This year has so far been a huge one for healthcare deals–but just wait, a new report says. 2016 will be “the year of merger mania.”
According to the annual report from PwC’s Health Research Institute, in 2016, “high-profile” mergers and acquisitions are likely to continue.
But does that mean industry watchers should expect to see more transactions in the Pfizer-Allergan vein, which saw two hulking pharmas agree to a merger pact? Not necessarily.
“Drug companies are looking beyond traditional M&A by acquiring ‘beyond-the-pill’ products and services to bolster their portfolios and pipelines,” PwC notes. Take Teva, for example, which recently nabbed Massachusetts’ Gecko Health Innovations.
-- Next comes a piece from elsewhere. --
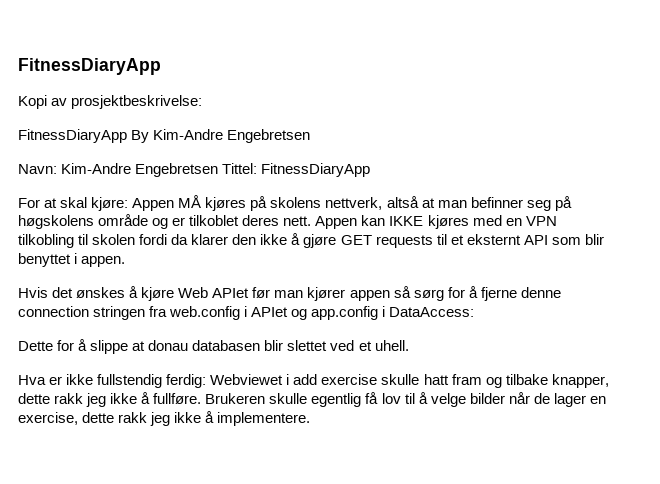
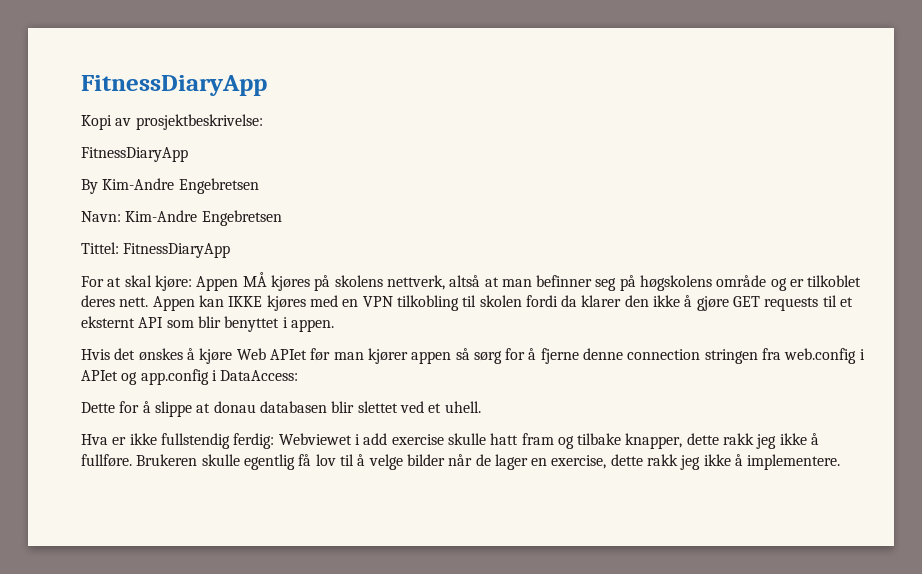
(127, 136) none -> (188, 154) //
(219, 170) none -> (282, 218) //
The so-called smart inhaler company boasts a hardware and software system that connects patients, caregivers and doctors to help improve patient adherence, and that’s technology the Israeli pharma wants to help keep people taking their respiratory meds.
Teva’s not the only one looking outside the box to grab a competitive edge. Companies are experimenting with all sorts of digital strategies, including mobile apps, devices and text messaging, to boost adherence.
And that’s a good thing for companies trying to clear antitrust hurdles, PwC points out–especially for a company such as Teva, which competes in the rapidly consolidating generics business: “Regulatory scrutiny will only heighten as consolidation continues, and those who go to market in unconventional ways may be better positioned to address it.”
Meanwhile, companies are still helping the sector post a banner M&A year in 2015; global activity in the pharma, medical and biotech spheres over the first three quarters of this year hit its largest-to-date value since at least 2001, Mergermarket said in October. Over that period, the industries turned out 954 transactions worth $367.6 billion.